0

I'm looking for simplification/encapsulation so my existing programs that use (sic) open("my_file.txt") can be ported to colaboratory with the minimum change in the existing logic flow. Happy to have some cut/paste logic before my existing logic.

The mental model I understand from google (here) is that I have to do these prerequisites to get my file loaded.

  1. upload to google drive
  2. download to python (vm, probably in /tmp)

And then I can execute my existing code w/o change.

Therefore the I suspect/propose that what works for me (but not just me!) would be an interface/function as follows:

  • inputs (from local computer)
    • source_file_dir
    • source_file_name
    • (of course authentication inputs are implicitly required)
  • output
    • python_vm_file_dir (dir I can use in my program; /tmp is fine)
    • (implicitly I expect the same dest_file_name)

With this code snippet, I code easily move code into colaboratory.

Has anyone already created this?

Thank you.

Tim Misner
  • 343
  • 3
  • 5

2 Answers2

2

I've been tackling similar questions. In terms of simplicity, I found that keeping data files in Google Cloud Storage the easyiest. It's quite well explained in the tutorial - https://colab.research.google.com/notebook#fileId=/v2/external/notebooks/io.ipynb

I've found the easiest thing to do is insert cells to copy data to the VM running the notebook

!gsutil cp gs://{bucket_name}/to_upload.txt /tmp/gsutil_download.txt

That way I can generally leave the 'active' code blocks the same that I run locally.

I use a chromebook when I'm out and about, so like to keep as much in the cloud as possible. It's quite easy to set up a 'mapped network drive' (in windows speak) to a GCS bucket - for moving files around. It's also very easy on Linux. Windows, I found that this utility is really handy https://www.cloudberrylab.com/drive/google-cloud.aspx - Not an advert, I'm just a fan.

Peter Coghill
  • 381
  • 2
  • 13
0

Upload to Google Drive. Here is a code snippet to access it directly.
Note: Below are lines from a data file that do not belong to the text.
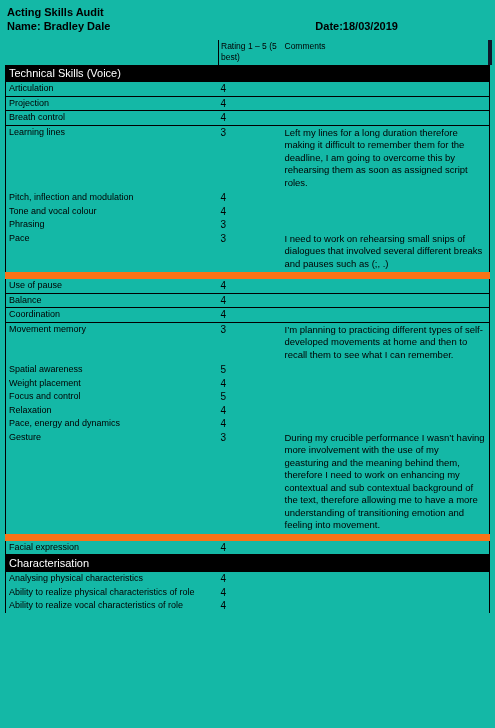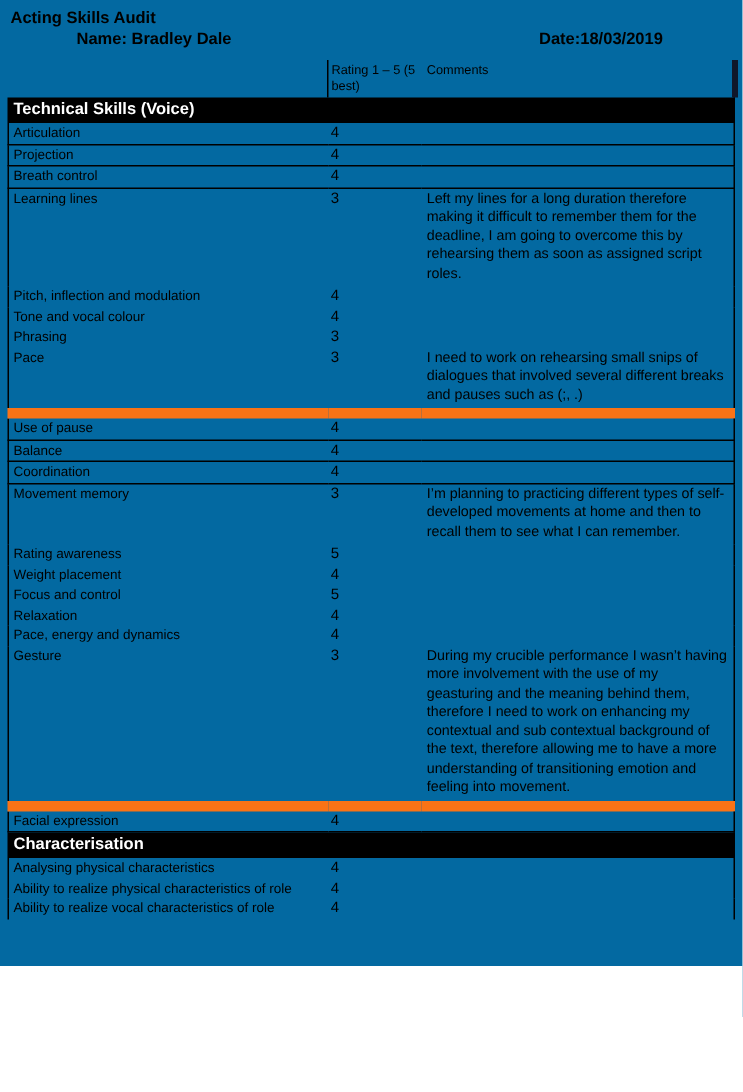"Acting Skills Audit" .page { background: #0369a1 -> #14b8a6; height: 644px -> 728px }
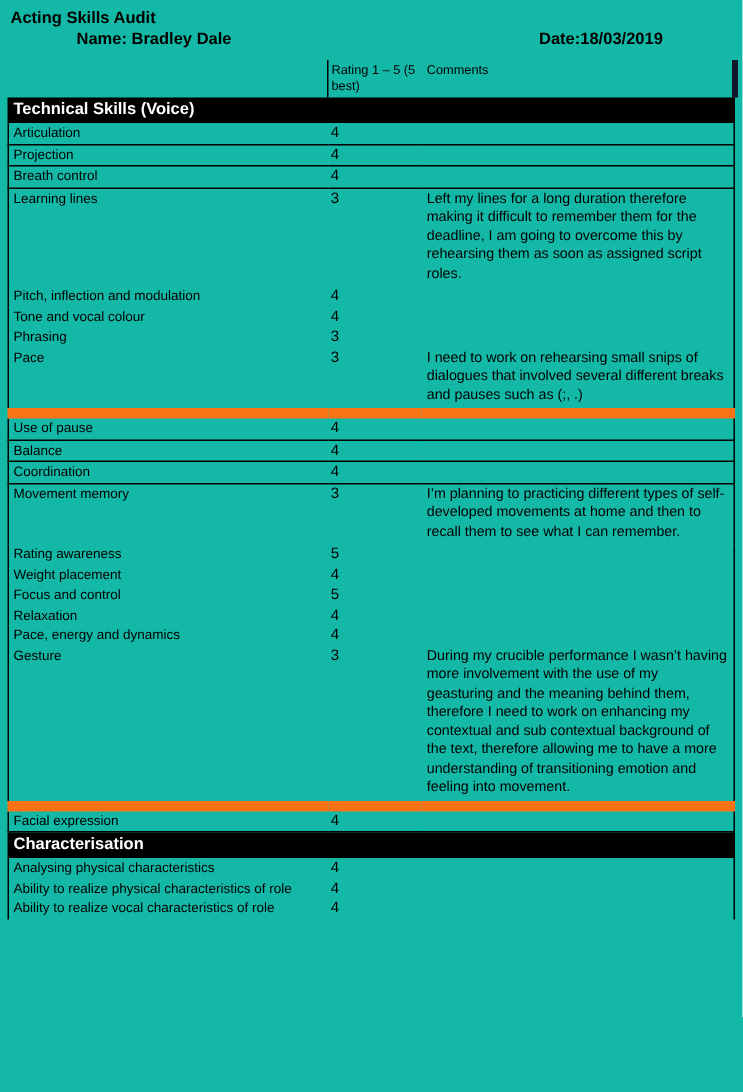"Name: Bradley Dale" .hdr-name { margin-left: 44px -> none }
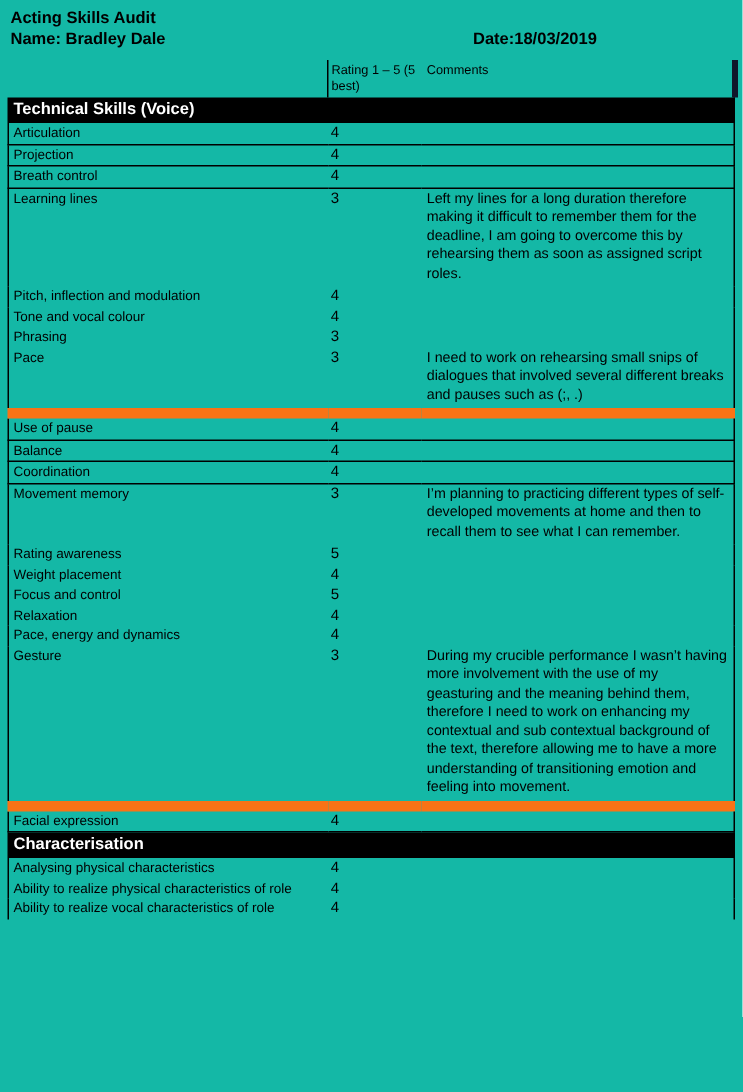"Technical Skills (Voice)" tr.section td { font-weight: bold -> normal }
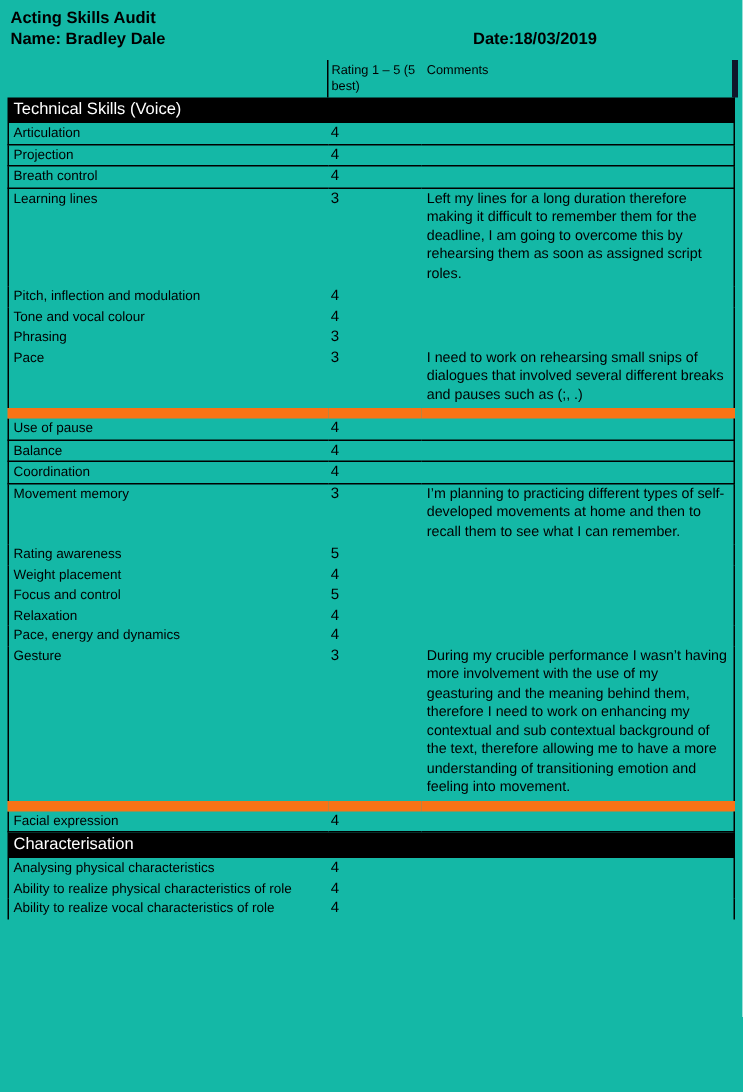"Rating awareness" td.skill { text: Rating -> Spatial }
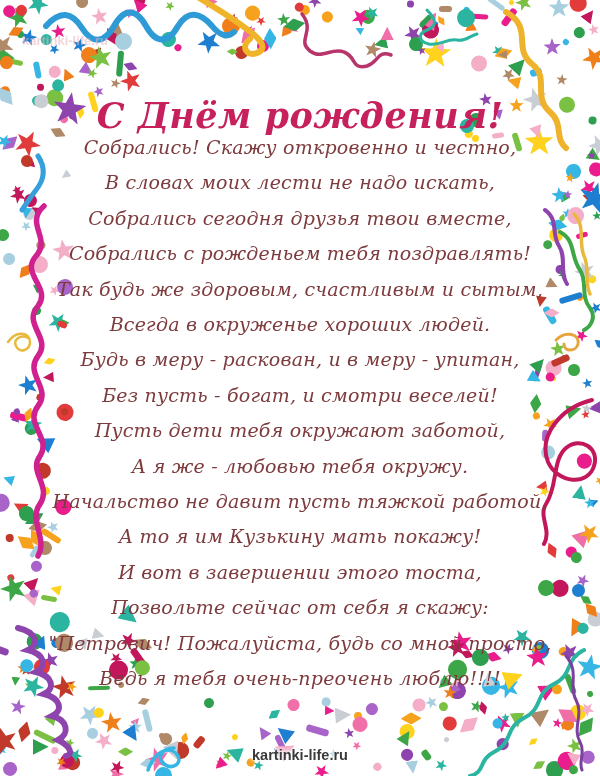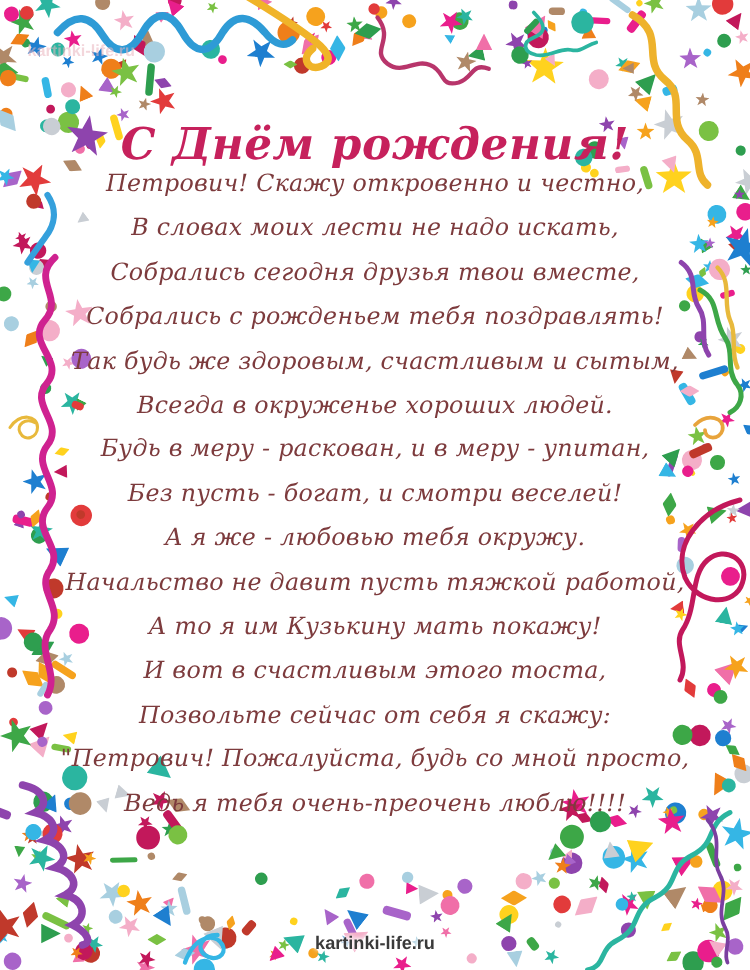"Петрович! Скажу откровенно и честно," div.poem-line { text: Петрович -> Собрались }
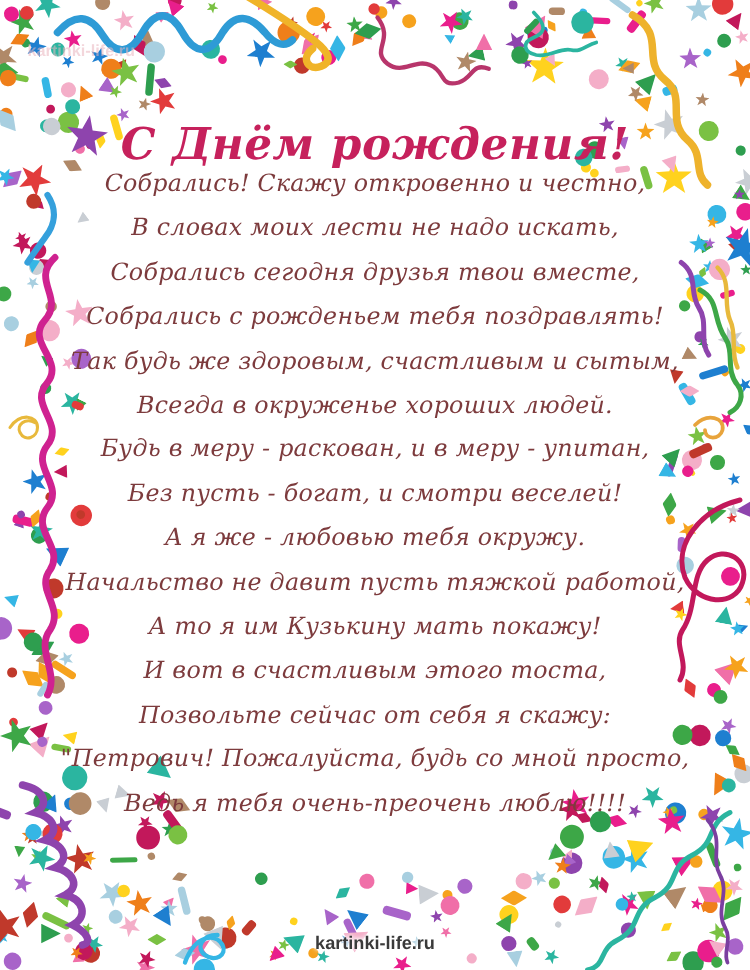"Пусть дети тебя окружают заботой," div.poem-line { html: none -> <div>Пусть дети тебя окружают заботой,</div> }
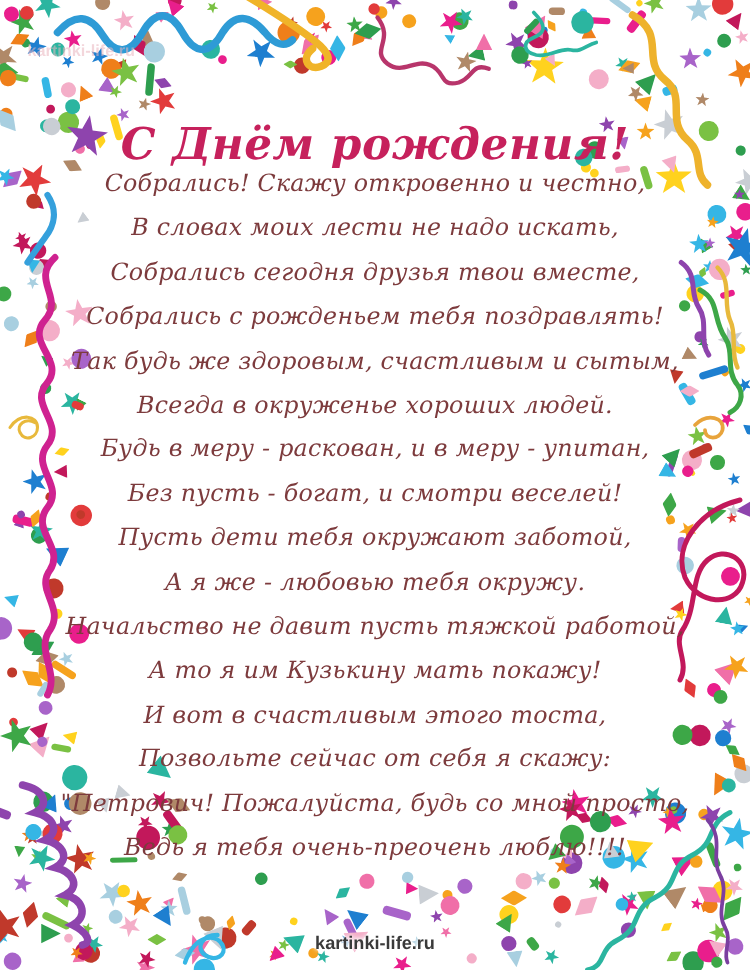"И вот в счастливым этого" div.poem-line { text: счастливым -> завершении }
!apt-get install -y -qq software-properties-common python-software-properties 
module-init-tools
!add-apt-repository -y ppa:alessandro-strada/ppa 2>&1 > /dev/null
!apt-get update -qq 2>&1 > /dev/null
!apt-get -y install -qq google-drive-ocamlfuse fuse
from google.colab import auth
auth.authenticate_user()
from oauth2client.client import GoogleCredentials
creds = GoogleCredentials.get_application_default()
import getpass
!google-drive-ocamlfuse -headless -id={creds.client_id} -secret= 
{creds.client_secret} < /dev/null 2>&1 | grep URL
vcode = getpass.getpass()
!echo {vcode} | google-drive-ocamlfuse -headless -id={creds.client_id} -secret= 
{creds.client_secret}

Now Create a drive directory

!mkdir -p drive
!google-drive-ocamlfuse drive

You can simply access any file present in google drive as drive/Filename

Eg.

df = pandas.read_hdf("drive/Colab Notebooks/S2C5_complete_cleaned_by_me_10percent.h5")

Also You only need to do this once for only one notebooks. After which you can access data in other notebooks as well.